I.         Illustration - Dr. Ronald Meeks, a Biblical Studies teaaccher at Blue Mountain Community College in Blue Mountain, MS, writes: I have not had the opportunity to travel much, but several years ago my dad won a trip to Italy through his business and he asked me to go along. A highlight of the trip was visiting Florence, the great city of the Renaissance. One afternoon out of curiosity I went to a museum where the some works of Michelangelo were displayed. As we viewed the half-finished sculpture of St. Matthew the tour guide explained that this unfinished work was a prime example of Michelangelo’s philosophy of art. He believed that in a stone there was a figure or statue waiting to be released. The work of the artist was to free the statue from the stone. The statute was so lifelike that I thought any minute St. Matthew might just step out of that huge stone. As I looked at the half-finished statute, I could see that the artist had begun to free the statue but had not been able to complete it. The tour guide went on to explain that Michelangelo had numerous works he never finished.  As I thought about God’s work in us, I realized that God has begun a work in us to conform us to the image of Christ. However, unlike Michelangelo, God does not stop working in our lives until he finishes what he intends to accomplish. According to Philippians 1:6, God will finish what He has started; ultimately, God has no unfinished works of grace (as cited on SermonCentral.com).  God has begun His work to free us when we have a personal relationship with Jesus Christ.  Will we allow Him to finish it by giving us a new heart and a new spirit?  After all, that’s the greatest gift God could ever give us – it’s our Christmas present.

I.                   Conclusion

A.   Please bow your heads and close your eyes out of respect for each other’s privacy.  Do you have a personal relationship with Jesus Christ?  If you don’t, and you’d like to start one right now, please pray along with me and repeat what I say, either out loud or in your heart: “Dear Lord Jesus, I know that I am a sinner and need Your forgiveness.  I believe that You died for my sins.  I want to turn from my sins.  I now invite You to come into my heart and life.  I want to trust and follow You as Lord and Savior.  In Jesus’ name.  Amen.”  If you prayed that prayer this morning, welcome into God’s family.  Tell someone before you leave today.  Begin reading the Bible every day, and pick up a Daily Bread brochure out in the foyer to help you with that.

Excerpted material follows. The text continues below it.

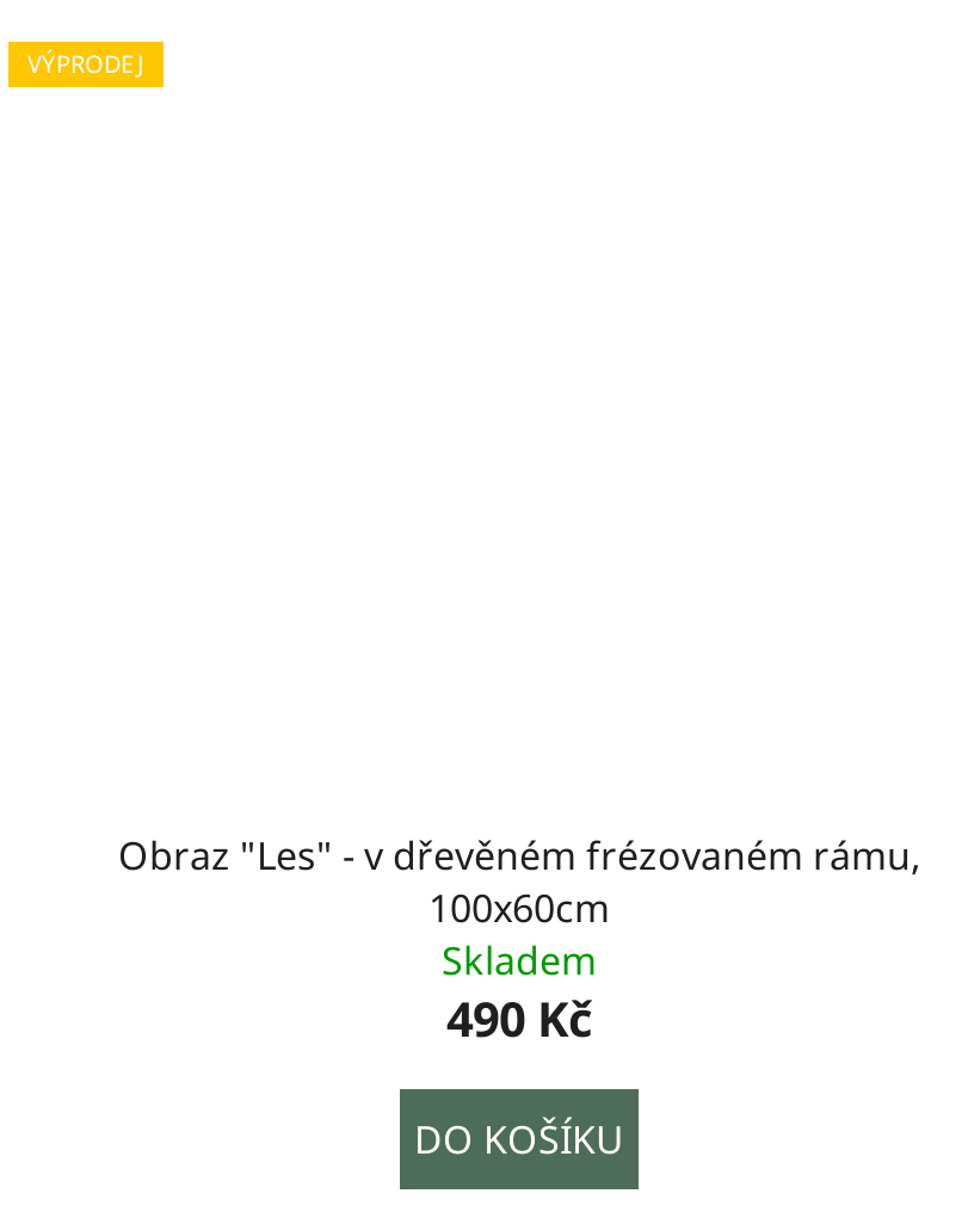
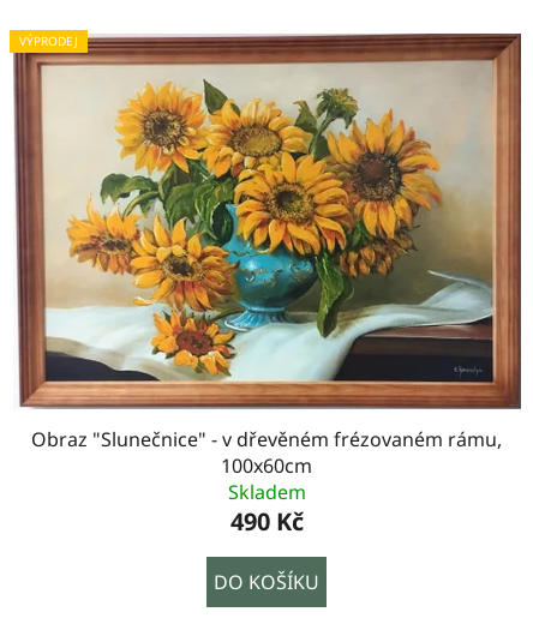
none -> [12,32,522,410] [image]
[118,828,920,880] Obraz "Les" - v dřevěném frézovaném rámu, -> [31,425,502,452] Obraz "Slunečnice" - v dřevěném frézovaném rámu,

B.   With heads still bowed and eyes still closed, if you have a personal relationship with Jesus Christ, would you like to receive God’s gift of a new heart?  If you’d like to receive a new heart, please come forward to the altars and be prayed for.  Surrender yourself to God in prayer, and ask Him to give you a new heart and fill you completely with His Spirit.  And don’t give up surrendering and asking until it happens.  With some folks here today it might happen right now, so if you’d like to receive God’s gift of a new heart, come forward now.